**Work task:**
Below are the records; pull every line that includes "logo".
*** Material supplied Section Begins ***
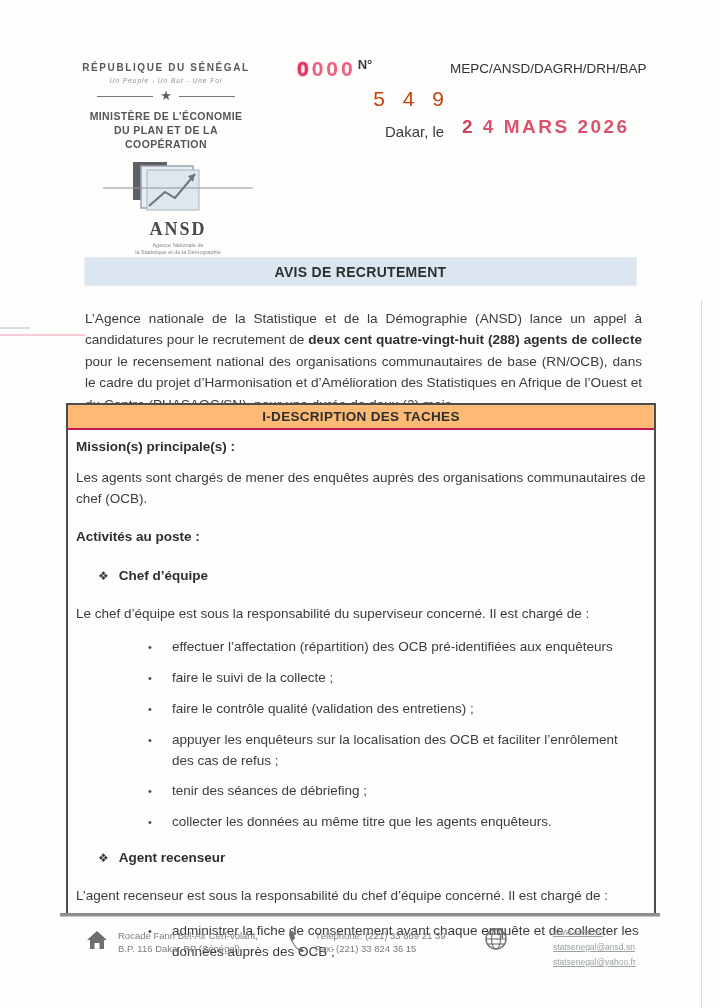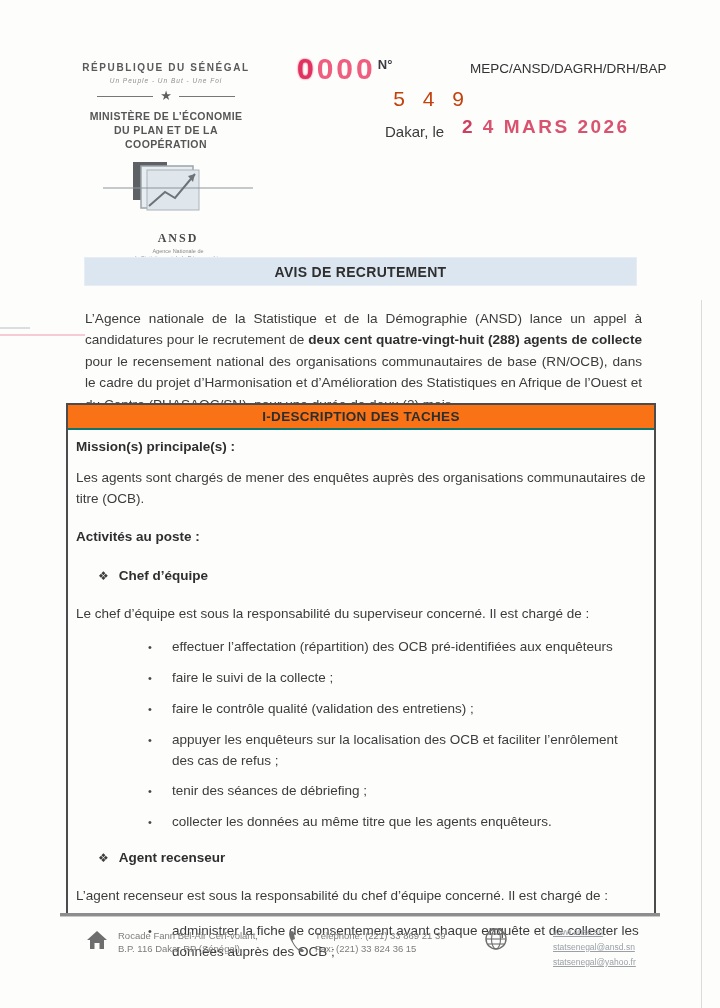--- a/index.html
+++ b/index.html
@@ -17,7 +17,7 @@
   .ministry{font-size:10.5px; font-weight:700; letter-spacing:0.4px; color:#565656; margin-top:8px; line-height:14px;}
 
   .stamp-line{position:absolute; top:56px; left:297px; display:flex; align-items:flex-start; white-space:nowrap;}
-  .ref-prefix{font-size:30px; font-weight:600; letter-spacing:3px; color:#ef5d7f; line-height:26px;}
+  .ref-prefix{font-size:21px; font-weight:600; letter-spacing:3px; color:#ef5d7f; line-height:26px;}
   .ref-prefix .blob{color:#e23360; font-weight:800; text-shadow:0 0 2px #e23360;}
   .ref-no{font-size:13px; color:#3c3c44; font-weight:600; margin:1px 1px 0 2px;}
   .ref-stamp{font-size:21px; font-weight:400; letter-spacing:6px; color:#c2410c; line-height:26px;margin-top:30px;}

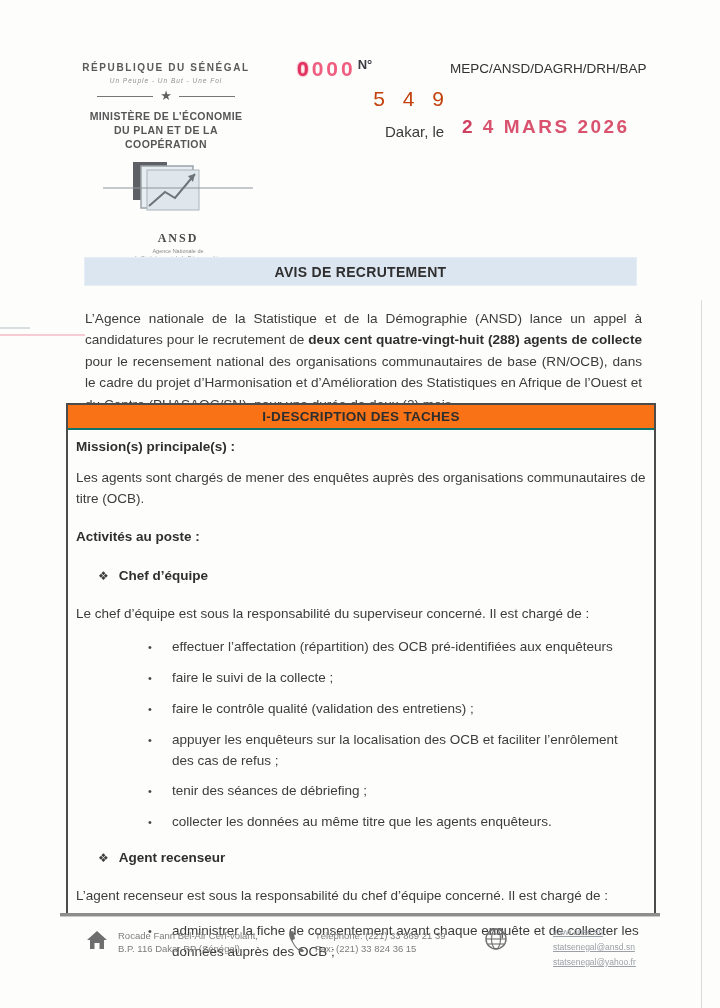--- a/index.html
+++ b/index.html
@@ -31,7 +31,7 @@
   
   .logo{position:absolute; top:158px; left:103px; width:150px; text-align:center;}
   .logo-art{position:relative; width:150px; height:58px;}
-  .logo-acronym{font-size:12px; font-weight:700; letter-spacing:2px; color:#4a4a4a; margin-top:15px;
+  .logo-acronym{font-size:18px; font-weight:700; letter-spacing:2px; color:#4a4a4a; margin-top:3px;
                 font-family:"Liberation Serif", serif;}
   .logo-caption{font-size:5.5px; color:#8a8a8a; line-height:7px; margin-top:2px;}
 

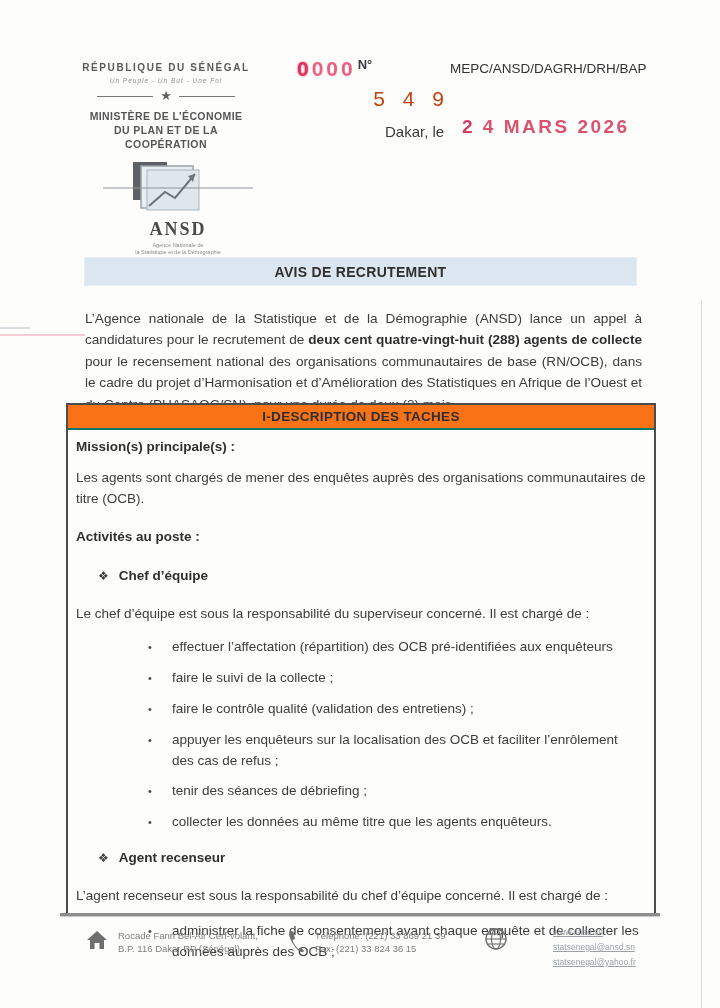--- a/index.html
+++ b/index.html
@@ -53,7 +53,7 @@
     border:2px solid #4c4c4c; border-bottom:none; background:transparent;
   }
   .box-header{
-    height:23px; background:#f97316; border-bottom:2px solid #0f766e;
+    height:23px; background:#fdba74; border-bottom:2px solid #be185d;
     display:flex; align-items:center; justify-content:center;
     font-size:13.5px; font-weight:700; color:#2e2e2e; letter-spacing:0.3px;
   }

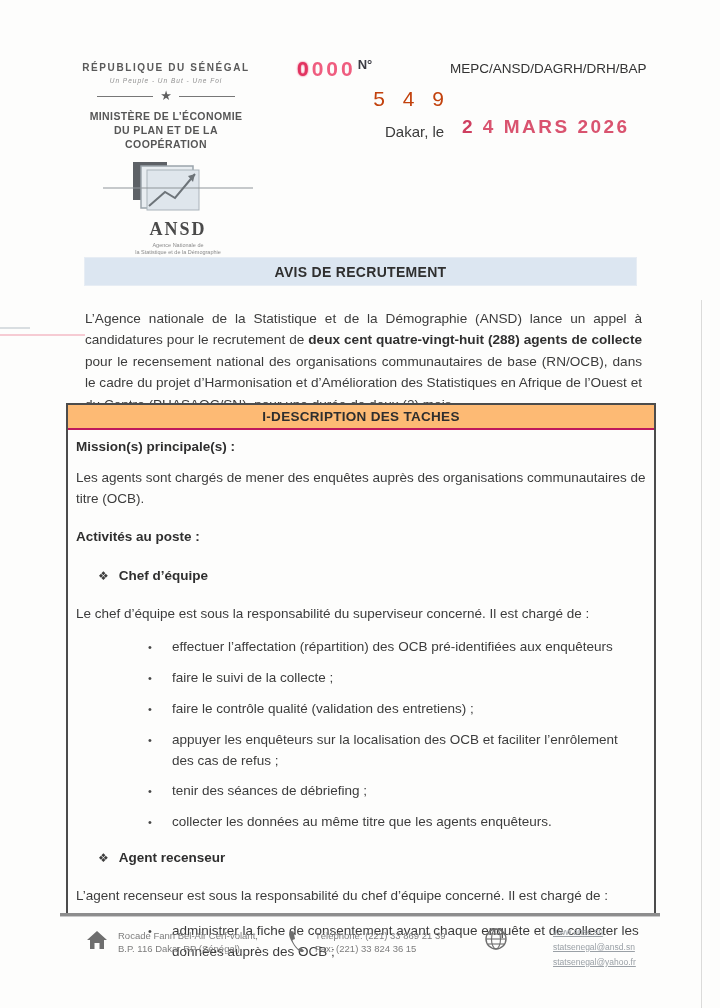--- a/index.html
+++ b/index.html
@@ -141,7 +141,7 @@
     <div class="box-content">
 
       <div class="h-bold">Mission(s) principale(s) :</div>
-      <div class="mission-text">Les agents sont chargés de mener des enquêtes auprès des organisations communautaires de titre (OCB).</div>
+      <div class="mission-text">Les agents sont chargés de mener des enquêtes auprès des organisations communautaires de chef (OCB).</div>
       <div class="h-bold activities">Activités au poste :</div>
 
       <div class="role-heading">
*** Material supplied Section Ends ***
**Exercise solution:**
   .logo{position:absolute; top:158px; left:103px; width:150px; text-align:center;}
   .logo-art{position:relative; width:150px; height:58px;}
-  .logo-acronym{font-size:12px; font-weight:700; letter-spacing:2px; color:#4a4a4a; margin-top:15px;
+  .logo-acronym{font-size:18px; font-weight:700; letter-spacing:2px; color:#4a4a4a; margin-top:3px;
   .logo-caption{font-size:5.5px; color:#8a8a8a; line-height:7px; margin-top:2px;}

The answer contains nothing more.